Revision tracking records
- - - - - - -

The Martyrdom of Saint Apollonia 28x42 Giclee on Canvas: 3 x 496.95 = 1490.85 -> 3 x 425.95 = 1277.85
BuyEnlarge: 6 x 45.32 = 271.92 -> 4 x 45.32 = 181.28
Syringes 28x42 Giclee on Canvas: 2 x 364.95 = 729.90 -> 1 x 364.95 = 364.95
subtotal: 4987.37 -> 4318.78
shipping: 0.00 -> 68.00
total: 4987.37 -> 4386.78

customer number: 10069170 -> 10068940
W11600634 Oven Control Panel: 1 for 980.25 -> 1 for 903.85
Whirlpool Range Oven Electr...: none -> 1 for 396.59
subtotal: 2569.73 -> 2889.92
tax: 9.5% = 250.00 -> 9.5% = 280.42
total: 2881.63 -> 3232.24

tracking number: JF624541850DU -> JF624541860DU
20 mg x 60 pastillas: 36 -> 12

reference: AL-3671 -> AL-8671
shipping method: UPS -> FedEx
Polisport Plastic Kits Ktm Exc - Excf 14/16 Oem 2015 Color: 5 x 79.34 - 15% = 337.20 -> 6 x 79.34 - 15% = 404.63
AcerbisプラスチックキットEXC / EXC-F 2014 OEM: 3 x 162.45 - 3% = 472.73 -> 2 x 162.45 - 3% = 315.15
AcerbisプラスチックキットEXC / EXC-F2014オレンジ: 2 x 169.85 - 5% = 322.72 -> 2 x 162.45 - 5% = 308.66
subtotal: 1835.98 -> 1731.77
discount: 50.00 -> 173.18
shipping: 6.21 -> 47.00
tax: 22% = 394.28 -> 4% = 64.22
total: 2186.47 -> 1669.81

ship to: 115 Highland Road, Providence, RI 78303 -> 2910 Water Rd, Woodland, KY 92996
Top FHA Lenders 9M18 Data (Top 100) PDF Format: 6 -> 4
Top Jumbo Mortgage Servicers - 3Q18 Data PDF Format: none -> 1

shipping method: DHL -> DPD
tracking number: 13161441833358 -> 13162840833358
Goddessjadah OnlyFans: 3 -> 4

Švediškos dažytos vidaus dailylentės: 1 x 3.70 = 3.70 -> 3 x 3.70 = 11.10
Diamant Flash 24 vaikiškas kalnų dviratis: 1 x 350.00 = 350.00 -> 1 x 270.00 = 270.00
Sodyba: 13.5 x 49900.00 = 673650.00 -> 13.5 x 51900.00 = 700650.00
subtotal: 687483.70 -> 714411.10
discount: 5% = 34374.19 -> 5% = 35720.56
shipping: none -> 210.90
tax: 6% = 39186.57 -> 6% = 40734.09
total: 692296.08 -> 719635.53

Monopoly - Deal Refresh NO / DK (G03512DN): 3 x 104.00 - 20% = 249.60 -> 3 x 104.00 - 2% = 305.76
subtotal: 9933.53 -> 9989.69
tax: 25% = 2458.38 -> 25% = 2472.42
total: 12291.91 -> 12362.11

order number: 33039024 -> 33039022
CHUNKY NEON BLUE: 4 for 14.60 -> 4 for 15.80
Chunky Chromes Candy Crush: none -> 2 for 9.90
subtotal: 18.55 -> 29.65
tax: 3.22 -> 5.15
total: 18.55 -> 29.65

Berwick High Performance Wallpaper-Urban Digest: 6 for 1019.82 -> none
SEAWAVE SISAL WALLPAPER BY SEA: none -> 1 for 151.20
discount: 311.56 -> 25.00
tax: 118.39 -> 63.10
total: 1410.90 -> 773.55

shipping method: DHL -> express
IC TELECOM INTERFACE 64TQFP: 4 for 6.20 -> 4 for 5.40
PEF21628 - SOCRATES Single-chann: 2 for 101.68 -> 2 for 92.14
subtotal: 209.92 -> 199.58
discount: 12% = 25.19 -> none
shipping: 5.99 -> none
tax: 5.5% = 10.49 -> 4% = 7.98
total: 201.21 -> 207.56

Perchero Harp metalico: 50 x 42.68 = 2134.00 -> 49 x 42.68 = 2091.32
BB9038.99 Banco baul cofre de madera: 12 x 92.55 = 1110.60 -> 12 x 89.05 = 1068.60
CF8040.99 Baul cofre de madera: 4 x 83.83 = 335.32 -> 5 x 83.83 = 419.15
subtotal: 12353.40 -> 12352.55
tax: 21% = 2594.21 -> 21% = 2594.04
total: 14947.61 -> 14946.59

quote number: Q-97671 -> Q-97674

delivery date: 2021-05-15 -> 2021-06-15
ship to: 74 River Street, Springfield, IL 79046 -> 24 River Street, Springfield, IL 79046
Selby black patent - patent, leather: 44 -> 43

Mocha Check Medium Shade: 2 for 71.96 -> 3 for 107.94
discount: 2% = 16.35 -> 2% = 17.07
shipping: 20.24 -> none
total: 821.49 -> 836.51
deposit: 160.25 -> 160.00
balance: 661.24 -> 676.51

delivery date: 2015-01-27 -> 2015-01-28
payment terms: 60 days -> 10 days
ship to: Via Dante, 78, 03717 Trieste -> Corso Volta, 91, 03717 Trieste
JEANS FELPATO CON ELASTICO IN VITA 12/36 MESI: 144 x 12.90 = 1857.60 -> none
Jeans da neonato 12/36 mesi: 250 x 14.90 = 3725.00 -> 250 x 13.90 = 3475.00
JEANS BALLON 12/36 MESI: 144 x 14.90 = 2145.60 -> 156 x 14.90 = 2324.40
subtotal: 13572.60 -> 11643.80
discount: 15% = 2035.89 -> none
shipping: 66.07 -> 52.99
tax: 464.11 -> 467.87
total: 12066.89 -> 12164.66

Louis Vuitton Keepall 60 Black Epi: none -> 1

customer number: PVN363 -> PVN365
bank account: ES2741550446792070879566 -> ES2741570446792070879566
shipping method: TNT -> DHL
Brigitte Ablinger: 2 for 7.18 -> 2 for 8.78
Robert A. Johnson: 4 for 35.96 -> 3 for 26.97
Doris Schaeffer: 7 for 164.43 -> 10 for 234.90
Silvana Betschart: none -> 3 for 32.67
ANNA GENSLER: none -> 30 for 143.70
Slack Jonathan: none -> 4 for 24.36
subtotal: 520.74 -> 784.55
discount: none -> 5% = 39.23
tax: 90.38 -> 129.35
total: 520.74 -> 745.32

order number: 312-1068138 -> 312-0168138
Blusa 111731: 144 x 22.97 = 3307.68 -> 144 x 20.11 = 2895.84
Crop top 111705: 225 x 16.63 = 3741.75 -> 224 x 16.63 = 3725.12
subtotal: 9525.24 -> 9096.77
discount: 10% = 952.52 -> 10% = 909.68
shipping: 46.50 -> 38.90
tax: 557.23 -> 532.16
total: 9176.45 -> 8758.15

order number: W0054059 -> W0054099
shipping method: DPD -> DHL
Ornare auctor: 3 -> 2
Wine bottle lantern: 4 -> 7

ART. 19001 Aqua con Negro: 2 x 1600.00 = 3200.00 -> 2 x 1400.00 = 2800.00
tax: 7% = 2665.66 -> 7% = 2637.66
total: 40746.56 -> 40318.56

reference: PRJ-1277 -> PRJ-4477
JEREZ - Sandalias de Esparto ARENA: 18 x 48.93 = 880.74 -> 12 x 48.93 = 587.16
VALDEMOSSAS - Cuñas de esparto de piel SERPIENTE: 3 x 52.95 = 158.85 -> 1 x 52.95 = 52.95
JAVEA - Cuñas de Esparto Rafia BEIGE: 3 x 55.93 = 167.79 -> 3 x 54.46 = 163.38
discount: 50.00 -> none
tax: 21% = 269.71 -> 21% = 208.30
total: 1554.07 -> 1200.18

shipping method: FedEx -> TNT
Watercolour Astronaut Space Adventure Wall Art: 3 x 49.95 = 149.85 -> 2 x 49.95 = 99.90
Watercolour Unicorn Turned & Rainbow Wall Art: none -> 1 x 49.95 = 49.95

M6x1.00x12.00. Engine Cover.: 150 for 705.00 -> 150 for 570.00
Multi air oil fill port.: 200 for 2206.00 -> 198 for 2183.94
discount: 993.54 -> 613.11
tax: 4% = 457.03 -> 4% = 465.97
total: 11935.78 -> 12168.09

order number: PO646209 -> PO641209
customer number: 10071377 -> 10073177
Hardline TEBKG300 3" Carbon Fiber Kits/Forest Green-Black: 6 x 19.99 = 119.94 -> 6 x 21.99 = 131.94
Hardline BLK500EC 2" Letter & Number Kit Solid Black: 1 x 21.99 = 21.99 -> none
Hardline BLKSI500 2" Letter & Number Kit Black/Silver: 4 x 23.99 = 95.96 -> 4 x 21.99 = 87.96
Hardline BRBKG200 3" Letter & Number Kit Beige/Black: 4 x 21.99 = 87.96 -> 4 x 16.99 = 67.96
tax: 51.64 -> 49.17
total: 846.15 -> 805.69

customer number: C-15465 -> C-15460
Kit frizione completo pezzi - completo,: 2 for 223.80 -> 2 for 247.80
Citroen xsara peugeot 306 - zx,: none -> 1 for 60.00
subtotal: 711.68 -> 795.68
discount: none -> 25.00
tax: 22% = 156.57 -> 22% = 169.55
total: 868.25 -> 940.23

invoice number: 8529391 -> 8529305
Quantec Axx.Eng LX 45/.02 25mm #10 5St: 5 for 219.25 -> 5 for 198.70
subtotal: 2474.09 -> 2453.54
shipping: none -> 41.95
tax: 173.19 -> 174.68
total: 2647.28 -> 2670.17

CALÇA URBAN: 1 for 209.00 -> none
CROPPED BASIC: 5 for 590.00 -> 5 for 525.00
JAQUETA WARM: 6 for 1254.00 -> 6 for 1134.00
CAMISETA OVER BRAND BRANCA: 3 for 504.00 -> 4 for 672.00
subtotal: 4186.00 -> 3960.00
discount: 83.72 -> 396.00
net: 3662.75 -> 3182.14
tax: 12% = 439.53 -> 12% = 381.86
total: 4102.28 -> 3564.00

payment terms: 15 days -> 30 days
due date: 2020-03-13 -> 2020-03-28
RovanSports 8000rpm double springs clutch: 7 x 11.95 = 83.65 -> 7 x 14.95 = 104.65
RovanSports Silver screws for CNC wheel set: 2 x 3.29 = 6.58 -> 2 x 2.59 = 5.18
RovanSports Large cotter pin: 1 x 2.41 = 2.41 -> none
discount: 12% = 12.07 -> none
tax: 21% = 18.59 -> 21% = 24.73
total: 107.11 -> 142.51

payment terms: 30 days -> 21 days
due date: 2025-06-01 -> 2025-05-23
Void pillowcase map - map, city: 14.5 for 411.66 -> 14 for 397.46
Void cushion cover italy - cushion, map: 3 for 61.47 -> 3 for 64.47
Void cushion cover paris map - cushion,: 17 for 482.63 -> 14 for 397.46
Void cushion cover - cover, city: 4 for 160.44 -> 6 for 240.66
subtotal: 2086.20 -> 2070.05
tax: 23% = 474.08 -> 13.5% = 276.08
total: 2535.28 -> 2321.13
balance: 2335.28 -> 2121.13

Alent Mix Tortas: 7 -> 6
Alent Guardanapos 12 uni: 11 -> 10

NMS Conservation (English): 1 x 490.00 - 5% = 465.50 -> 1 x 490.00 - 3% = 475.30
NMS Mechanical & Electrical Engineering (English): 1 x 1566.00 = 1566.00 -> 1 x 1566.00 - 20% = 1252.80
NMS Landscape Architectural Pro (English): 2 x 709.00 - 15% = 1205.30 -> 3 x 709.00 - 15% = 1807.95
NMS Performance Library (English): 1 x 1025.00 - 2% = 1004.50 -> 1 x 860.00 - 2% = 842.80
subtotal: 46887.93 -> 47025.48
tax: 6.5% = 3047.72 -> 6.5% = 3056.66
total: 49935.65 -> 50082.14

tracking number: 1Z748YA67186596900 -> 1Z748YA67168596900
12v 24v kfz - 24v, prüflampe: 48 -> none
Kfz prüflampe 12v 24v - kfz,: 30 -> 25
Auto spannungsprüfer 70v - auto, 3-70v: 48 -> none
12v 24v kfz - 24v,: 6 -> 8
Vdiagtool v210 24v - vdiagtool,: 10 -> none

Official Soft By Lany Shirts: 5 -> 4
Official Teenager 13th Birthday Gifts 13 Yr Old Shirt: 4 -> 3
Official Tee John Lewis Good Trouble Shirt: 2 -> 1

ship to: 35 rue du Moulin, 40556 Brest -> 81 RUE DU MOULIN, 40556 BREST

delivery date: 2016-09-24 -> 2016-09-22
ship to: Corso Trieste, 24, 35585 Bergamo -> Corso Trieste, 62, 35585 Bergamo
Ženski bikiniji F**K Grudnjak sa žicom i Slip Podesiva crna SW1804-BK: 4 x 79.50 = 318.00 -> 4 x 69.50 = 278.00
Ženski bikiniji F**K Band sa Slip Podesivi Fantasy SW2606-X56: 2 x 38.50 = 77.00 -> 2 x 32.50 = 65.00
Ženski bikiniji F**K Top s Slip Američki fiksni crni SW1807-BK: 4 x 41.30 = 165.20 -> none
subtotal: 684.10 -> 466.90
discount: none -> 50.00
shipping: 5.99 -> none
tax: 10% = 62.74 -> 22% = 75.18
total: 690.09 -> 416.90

- - - - - - -

### ACTIVITY
Look back at the entries above. Retype the line with "shipping method: TNT -> DHL", the line with "shipping method: FedEx -> TNT", and all lines in between.

### RESPONSE
shipping method: TNT -> DHL
Brigitte Ablinger: 2 for 7.18 -> 2 for 8.78
Robert A. Johnson: 4 for 35.96 -> 3 for 26.97
Doris Schaeffer: 7 for 164.43 -> 10 for 234.90
Silvana Betschart: none -> 3 for 32.67
ANNA GENSLER: none -> 30 for 143.70
Slack Jonathan: none -> 4 for 24.36
subtotal: 520.74 -> 784.55
discount: none -> 5% = 39.23
tax: 90.38 -> 129.35
total: 520.74 -> 745.32

order number: 312-1068138 -> 312-0168138
Blusa 111731: 144 x 22.97 = 3307.68 -> 144 x 20.11 = 2895.84
Crop top 111705: 225 x 16.63 = 3741.75 -> 224 x 16.63 = 3725.12
subtotal: 9525.24 -> 9096.77
discount: 10% = 952.52 -> 10% = 909.68
shipping: 46.50 -> 38.90
tax: 557.23 -> 532.16
total: 9176.45 -> 8758.15

order number: W0054059 -> W0054099
shipping method: DPD -> DHL
Ornare auctor: 3 -> 2
Wine bottle lantern: 4 -> 7

ART. 19001 Aqua con Negro: 2 x 1600.00 = 3200.00 -> 2 x 1400.00 = 2800.00
tax: 7% = 2665.66 -> 7% = 2637.66
total: 40746.56 -> 40318.56

reference: PRJ-1277 -> PRJ-4477
JEREZ - Sandalias de Esparto ARENA: 18 x 48.93 = 880.74 -> 12 x 48.93 = 587.16
VALDEMOSSAS - Cuñas de esparto de piel SERPIENTE: 3 x 52.95 = 158.85 -> 1 x 52.95 = 52.95
JAVEA - Cuñas de Esparto Rafia BEIGE: 3 x 55.93 = 167.79 -> 3 x 54.46 = 163.38
discount: 50.00 -> none
tax: 21% = 269.71 -> 21% = 208.30
total: 1554.07 -> 1200.18

shipping method: FedEx -> TNT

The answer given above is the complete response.